● **Task statement**:
Leaving out the pictures, write the following records exactly as they read.

(Excerpts from a dataset)
=== Begin Enclosure ===

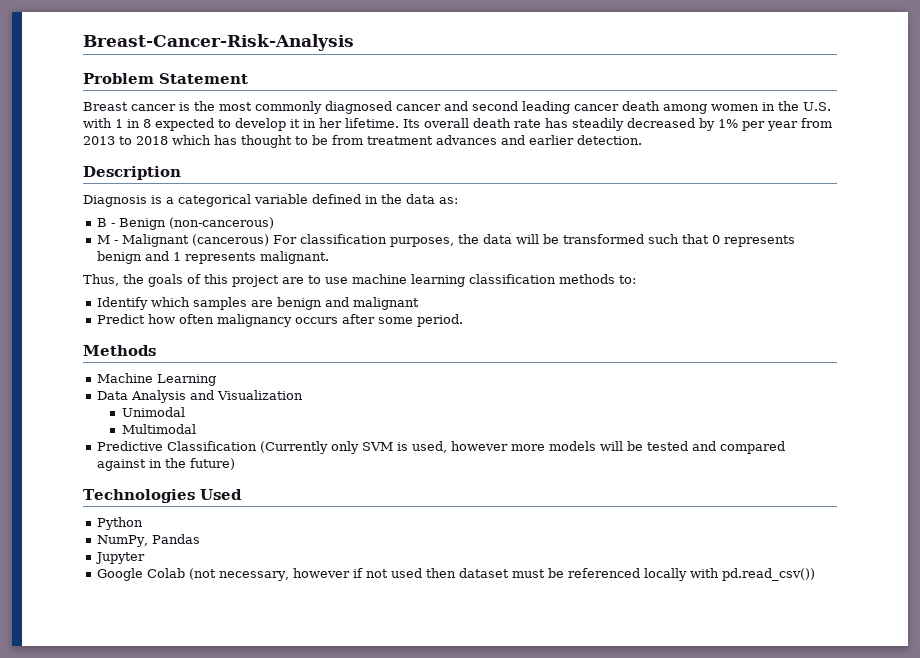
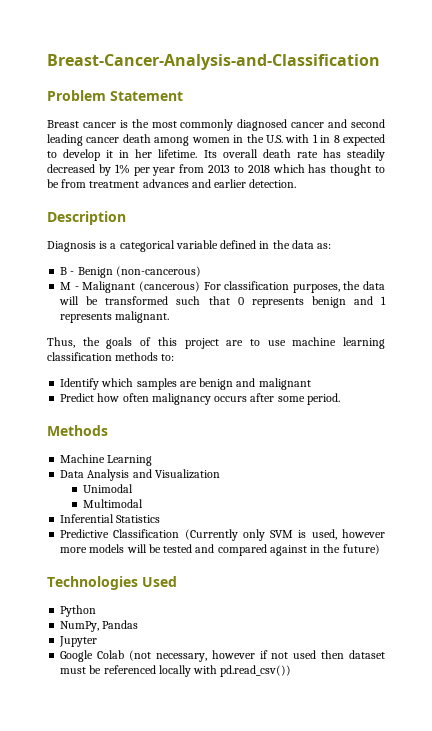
- Breast-Cancer-Risk-Analysis
+ Breast-Cancer-Analysis-and-Classification
+ Inferential Statistics

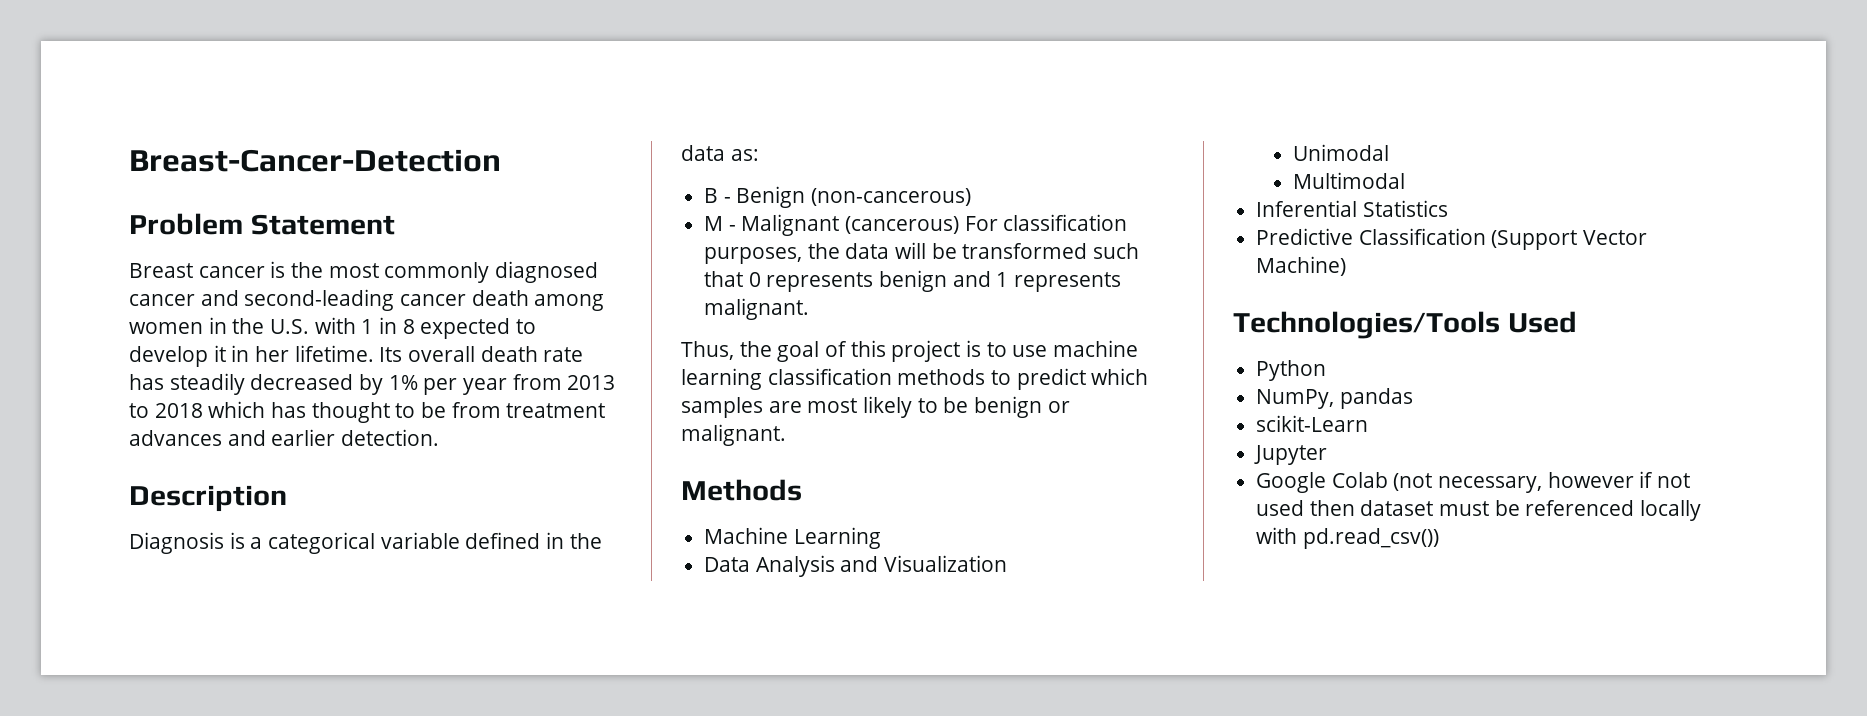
- Breast-Cancer-Analysis-and-Classification
+ Breast-Cancer-Detection
- Breast cancer is the most commonly diagnosed cancer and second leading cancer death among women in the U.S. with 1 in 8 expected to develop it in her lifetime.
+ Breast cancer is the most commonly diagnosed cancer and second-leading cancer death among women in the U.S. with 1 in 8 expected to develop it in her lifetime.
- Thus, the goals of this project are to use machine learning classification methods to:
- Identify which samples are benign and malignant
- Predict how often malignancy occurs after some period.
+ Thus, the goal of this project is to use machine learning classification methods to predict which samples are most likely to be benign or malignant.
- Predictive Classification (Currently only SVM is used, however more models will be tested and compared against in the future)
- Technologies Used
+ Predictive Classification (Support Vector Machine)
+ Technologies/Tools Used
- NumPy, Pandas
+ NumPy, pandas
+ scikit-Learn

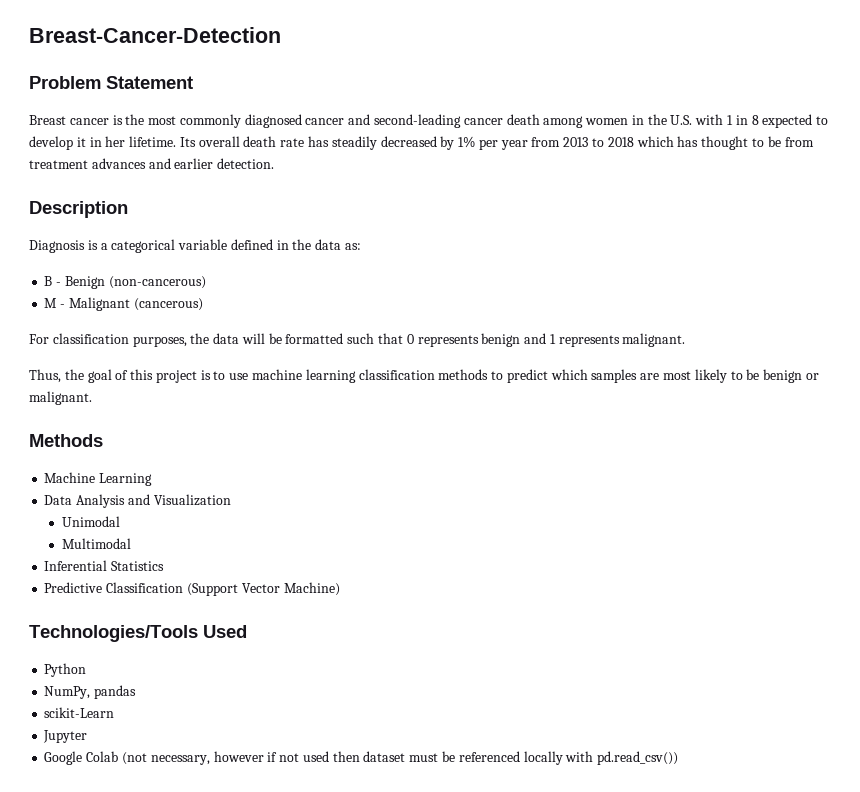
- M - Malignant (cancerous) For classification purposes, the data will be transformed such that 0 represents benign and 1 represents malignant.
+ M - Malignant (cancerous)
+ For classification purposes, the data will be formatted such that 0 represents benign and 1 represents malignant.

=== End Enclosure ===

● **Written answer**:
- Breast-Cancer-Risk-Analysis
+ Breast-Cancer-Analysis-and-Classification
+ Inferential Statistics

- Breast-Cancer-Analysis-and-Classification
+ Breast-Cancer-Detection
- Breast cancer is the most commonly diagnosed cancer and second leading cancer death among women in the U.S. with 1 in 8 expected to develop it in her lifetime.
+ Breast cancer is the most commonly diagnosed cancer and second-leading cancer death among women in the U.S. with 1 in 8 expected to develop it in her lifetime.
- Thus, the goals of this project are to use machine learning classification methods to:
- Identify which samples are benign and malignant
- Predict how often malignancy occurs after some period.
+ Thus, the goal of this project is to use machine learning classification methods to predict which samples are most likely to be benign or malignant.
- Predictive Classification (Currently only SVM is used, however more models will be tested and compared against in the future)
- Technologies Used
+ Predictive Classification (Support Vector Machine)
+ Technologies/Tools Used
- NumPy, Pandas
+ NumPy, pandas
+ scikit-Learn

- M - Malignant (cancerous) For classification purposes, the data will be transformed such that 0 represents benign and 1 represents malignant.
+ M - Malignant (cancerous)
+ For classification purposes, the data will be formatted such that 0 represents benign and 1 represents malignant.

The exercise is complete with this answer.